Revision tracking records
● ● ● ●

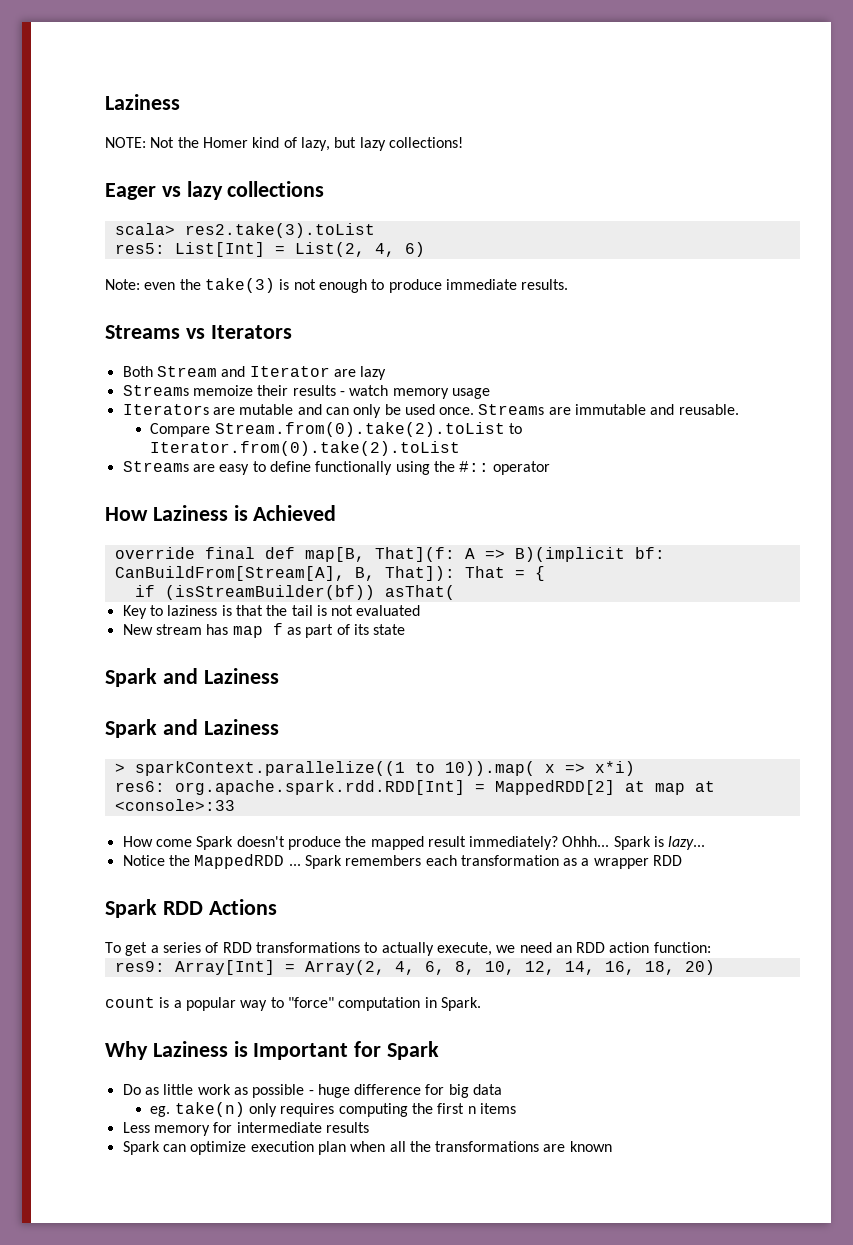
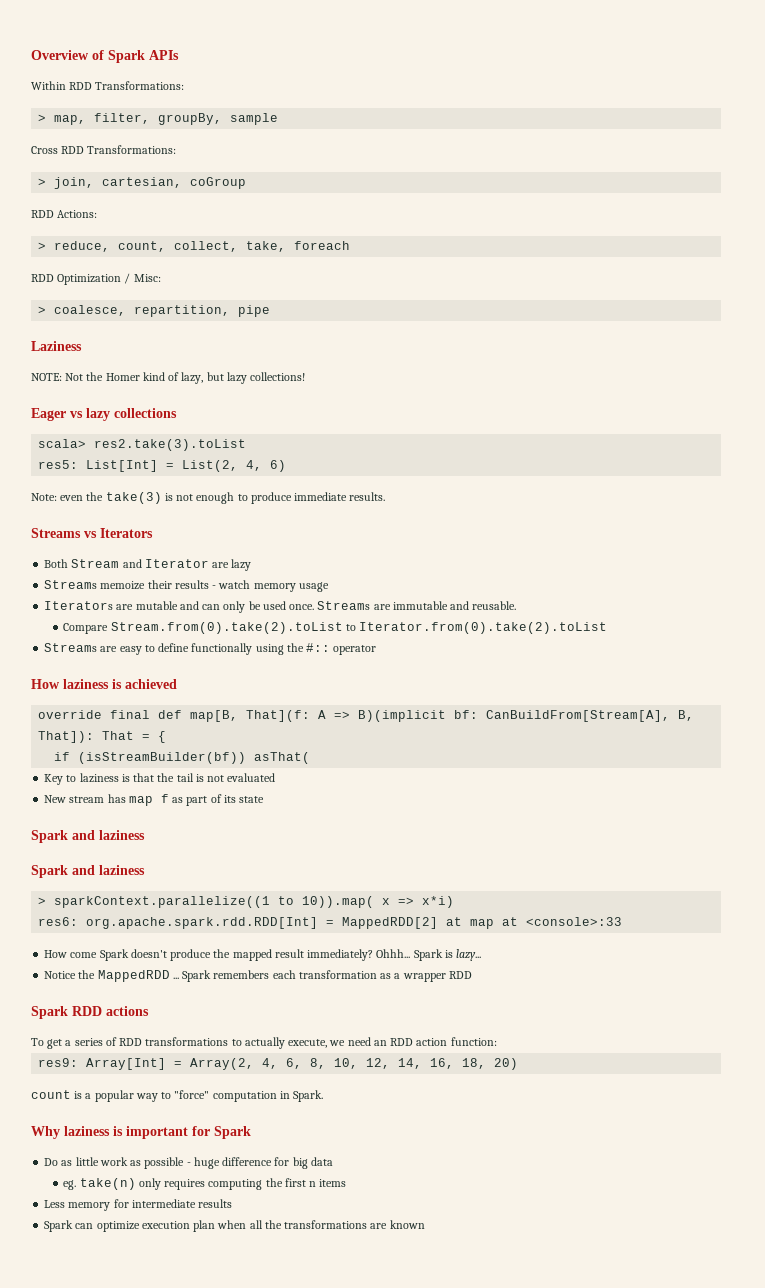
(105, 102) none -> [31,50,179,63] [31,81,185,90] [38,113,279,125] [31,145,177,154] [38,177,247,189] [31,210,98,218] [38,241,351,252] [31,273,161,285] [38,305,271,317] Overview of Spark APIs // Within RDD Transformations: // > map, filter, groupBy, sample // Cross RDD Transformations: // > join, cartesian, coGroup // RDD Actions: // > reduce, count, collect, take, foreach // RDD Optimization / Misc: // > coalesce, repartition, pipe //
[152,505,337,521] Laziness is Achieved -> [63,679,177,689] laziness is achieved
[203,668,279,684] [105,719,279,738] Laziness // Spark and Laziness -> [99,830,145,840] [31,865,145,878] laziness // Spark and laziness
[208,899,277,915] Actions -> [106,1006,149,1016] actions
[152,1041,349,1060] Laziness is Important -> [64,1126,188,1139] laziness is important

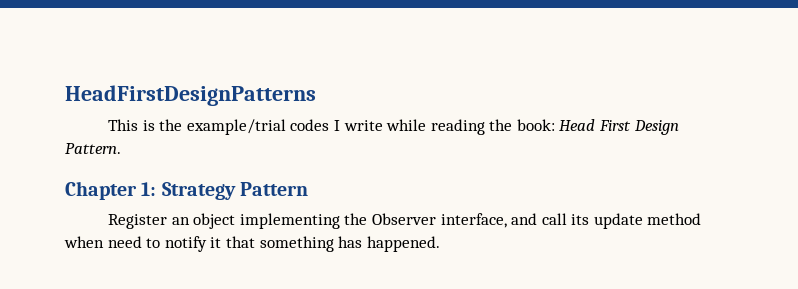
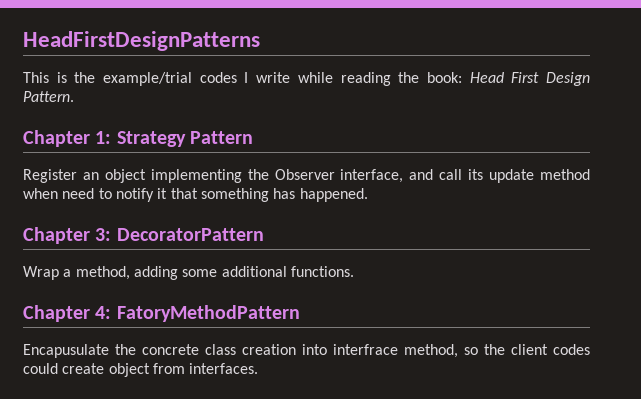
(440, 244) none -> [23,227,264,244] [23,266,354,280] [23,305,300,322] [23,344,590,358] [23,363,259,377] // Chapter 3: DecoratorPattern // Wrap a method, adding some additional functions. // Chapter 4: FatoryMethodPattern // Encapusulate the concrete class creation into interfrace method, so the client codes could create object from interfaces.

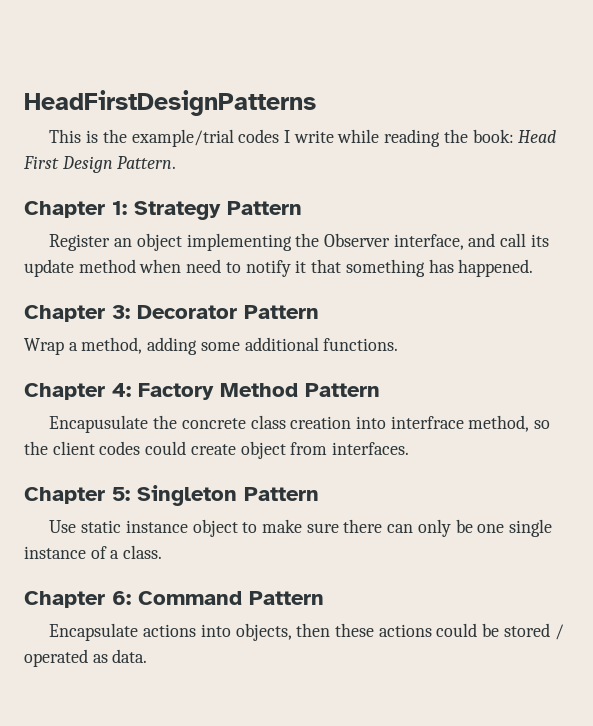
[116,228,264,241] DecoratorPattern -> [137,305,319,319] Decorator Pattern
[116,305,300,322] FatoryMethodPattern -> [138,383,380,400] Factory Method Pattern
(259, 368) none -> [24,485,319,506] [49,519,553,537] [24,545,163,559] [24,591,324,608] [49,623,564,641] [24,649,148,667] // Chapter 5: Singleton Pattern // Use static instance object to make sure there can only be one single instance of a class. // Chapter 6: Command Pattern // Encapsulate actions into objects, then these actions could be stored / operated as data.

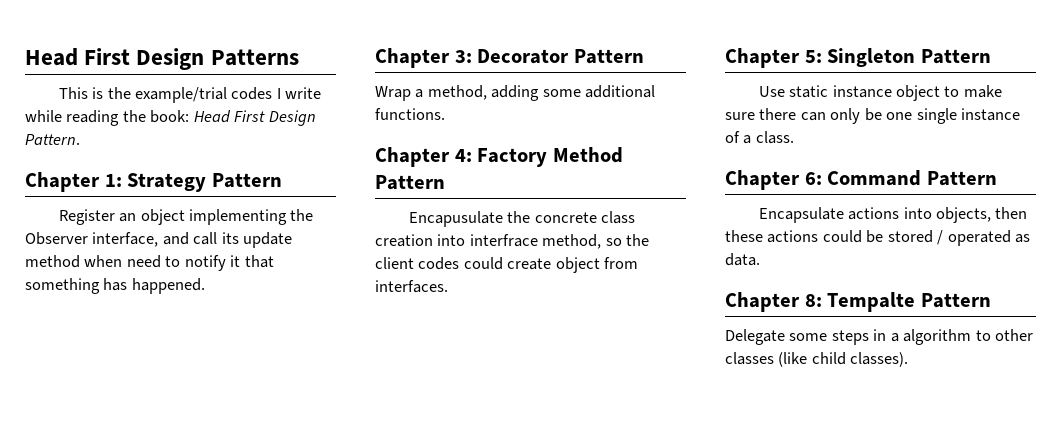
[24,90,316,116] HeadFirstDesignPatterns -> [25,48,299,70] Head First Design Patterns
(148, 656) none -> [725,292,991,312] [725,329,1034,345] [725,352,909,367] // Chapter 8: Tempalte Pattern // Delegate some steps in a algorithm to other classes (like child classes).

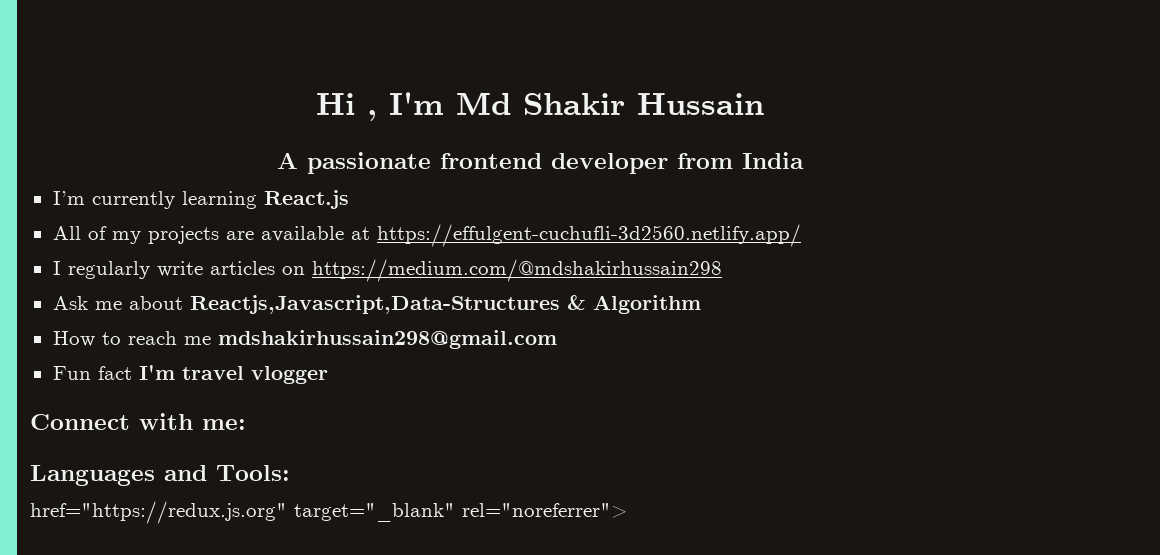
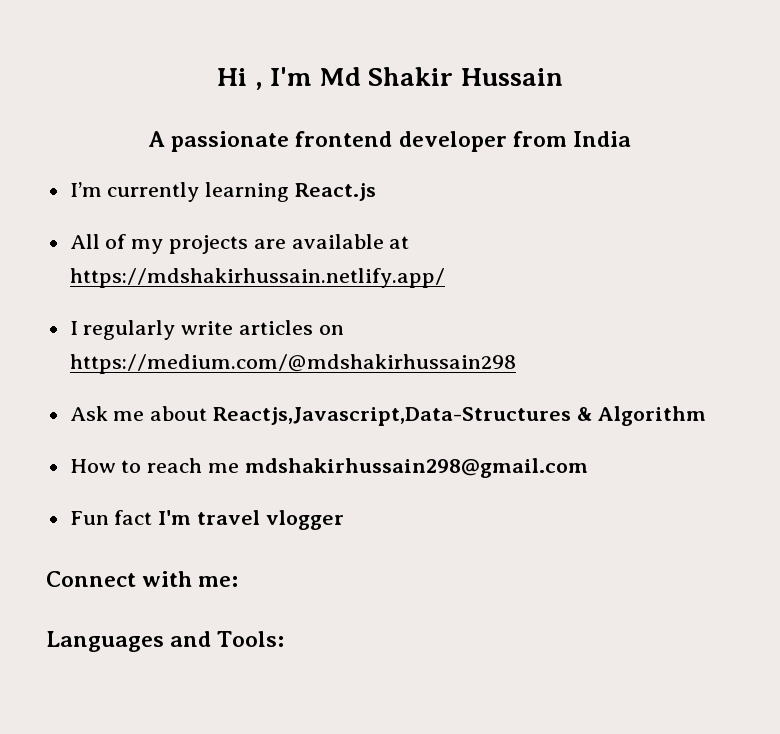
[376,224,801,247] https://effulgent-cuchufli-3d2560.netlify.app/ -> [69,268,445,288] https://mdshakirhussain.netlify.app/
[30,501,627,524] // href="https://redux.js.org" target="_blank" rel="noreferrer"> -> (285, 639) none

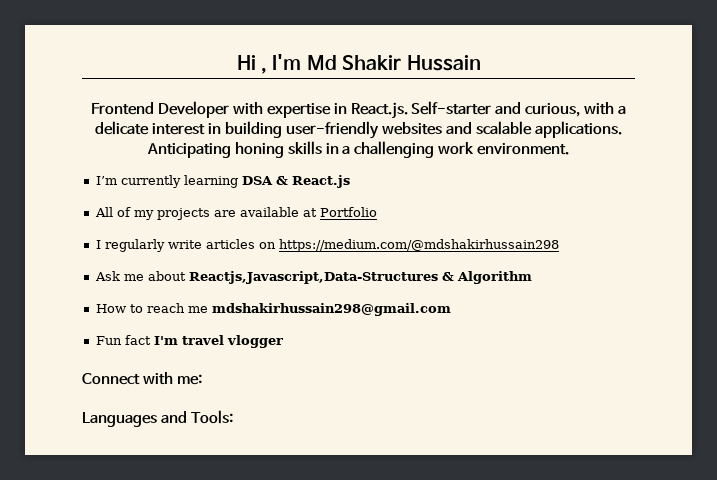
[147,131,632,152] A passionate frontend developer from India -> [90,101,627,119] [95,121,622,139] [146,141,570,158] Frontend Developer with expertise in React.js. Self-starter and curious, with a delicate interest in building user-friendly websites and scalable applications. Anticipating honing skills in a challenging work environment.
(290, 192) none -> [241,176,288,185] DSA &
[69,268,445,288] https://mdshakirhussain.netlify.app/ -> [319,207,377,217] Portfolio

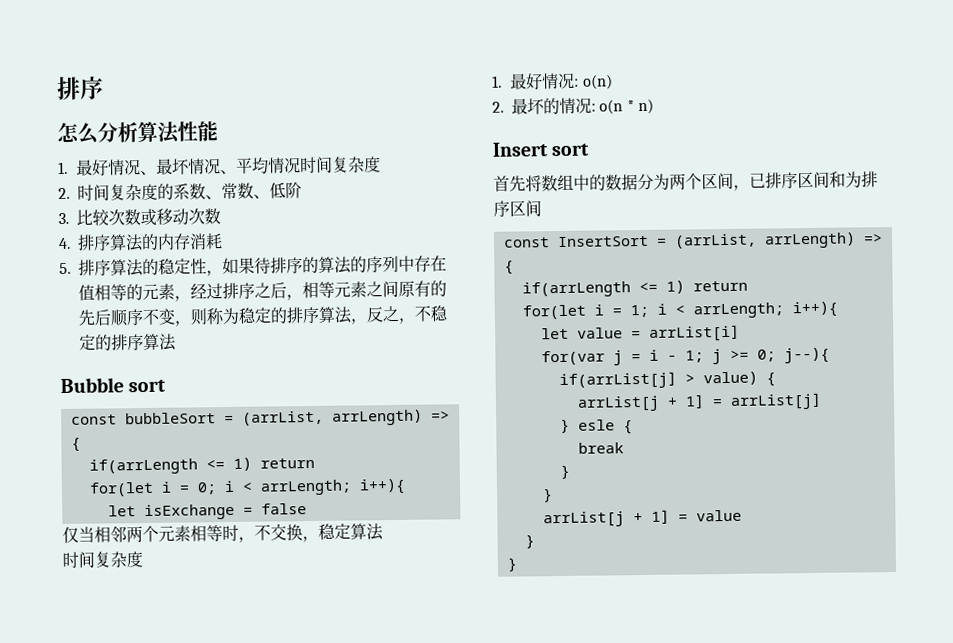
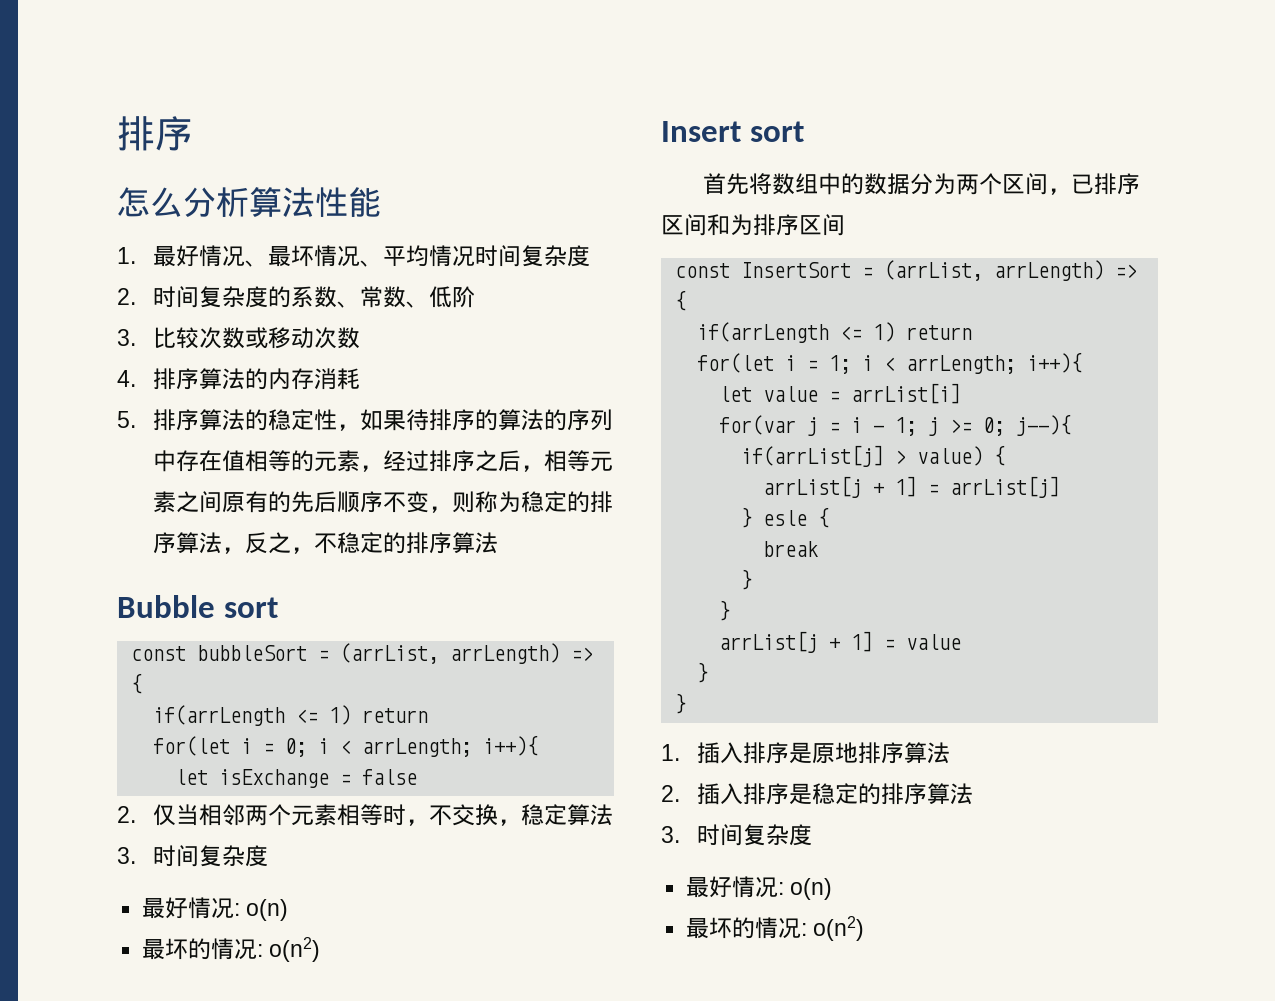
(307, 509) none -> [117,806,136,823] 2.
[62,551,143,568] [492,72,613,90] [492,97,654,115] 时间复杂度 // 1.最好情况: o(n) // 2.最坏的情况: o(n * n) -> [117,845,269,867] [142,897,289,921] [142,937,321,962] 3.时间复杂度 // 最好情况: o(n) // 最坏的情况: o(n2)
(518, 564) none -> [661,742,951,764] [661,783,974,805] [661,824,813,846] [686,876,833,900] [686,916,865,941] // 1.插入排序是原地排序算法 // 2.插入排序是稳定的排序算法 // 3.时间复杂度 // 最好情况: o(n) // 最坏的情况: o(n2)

● ● ● ●

_Work to complete_: Would you please output each record exactly, leaving the images out?

_Written response_:
(105, 102) none -> [31,50,179,63] [31,81,185,90] [38,113,279,125] [31,145,177,154] [38,177,247,189] [31,210,98,218] [38,241,351,252] [31,273,161,285] [38,305,271,317] Overview of Spark APIs // Within RDD Transformations: // > map, filter, groupBy, sample // Cross RDD Transformations: // > join, cartesian, coGroup // RDD Actions: // > reduce, count, collect, take, foreach // RDD Optimization / Misc: // > coalesce, repartition, pipe //
[152,505,337,521] Laziness is Achieved -> [63,679,177,689] laziness is achieved
[203,668,279,684] [105,719,279,738] Laziness // Spark and Laziness -> [99,830,145,840] [31,865,145,878] laziness // Spark and laziness
[208,899,277,915] Actions -> [106,1006,149,1016] actions
[152,1041,349,1060] Laziness is Important -> [64,1126,188,1139] laziness is important

(440, 244) none -> [23,227,264,244] [23,266,354,280] [23,305,300,322] [23,344,590,358] [23,363,259,377] // Chapter 3: DecoratorPattern // Wrap a method, adding some additional functions. // Chapter 4: FatoryMethodPattern // Encapusulate the concrete class creation into interfrace method, so the client codes could create object from interfaces.

[116,228,264,241] DecoratorPattern -> [137,305,319,319] Decorator Pattern
[116,305,300,322] FatoryMethodPattern -> [138,383,380,400] Factory Method Pattern
(259, 368) none -> [24,485,319,506] [49,519,553,537] [24,545,163,559] [24,591,324,608] [49,623,564,641] [24,649,148,667] // Chapter 5: Singleton Pattern // Use static instance object to make sure there can only be one single instance of a class. // Chapter 6: Command Pattern // Encapsulate actions into objects, then these actions could be stored / operated as data.

[24,90,316,116] HeadFirstDesignPatterns -> [25,48,299,70] Head First Design Patterns
(148, 656) none -> [725,292,991,312] [725,329,1034,345] [725,352,909,367] // Chapter 8: Tempalte Pattern // Delegate some steps in a algorithm to other classes (like child classes).

[376,224,801,247] https://effulgent-cuchufli-3d2560.netlify.app/ -> [69,268,445,288] https://mdshakirhussain.netlify.app/
[30,501,627,524] // href="https://redux.js.org" target="_blank" rel="noreferrer"> -> (285, 639) none

[147,131,632,152] A passionate frontend developer from India -> [90,101,627,119] [95,121,622,139] [146,141,570,158] Frontend Developer with expertise in React.js. Self-starter and curious, with a delicate interest in building user-friendly websites and scalable applications. Anticipating honing skills in a challenging work environment.
(290, 192) none -> [241,176,288,185] DSA &
[69,268,445,288] https://mdshakirhussain.netlify.app/ -> [319,207,377,217] Portfolio

(307, 509) none -> [117,806,136,823] 2.
[62,551,143,568] [492,72,613,90] [492,97,654,115] 时间复杂度 // 1.最好情况: o(n) // 2.最坏的情况: o(n * n) -> [117,845,269,867] [142,897,289,921] [142,937,321,962] 3.时间复杂度 // 最好情况: o(n) // 最坏的情况: o(n2)
(518, 564) none -> [661,742,951,764] [661,783,974,805] [661,824,813,846] [686,876,833,900] [686,916,865,941] // 1.插入排序是原地排序算法 // 2.插入排序是稳定的排序算法 // 3.时间复杂度 // 最好情况: o(n) // 最坏的情况: o(n2)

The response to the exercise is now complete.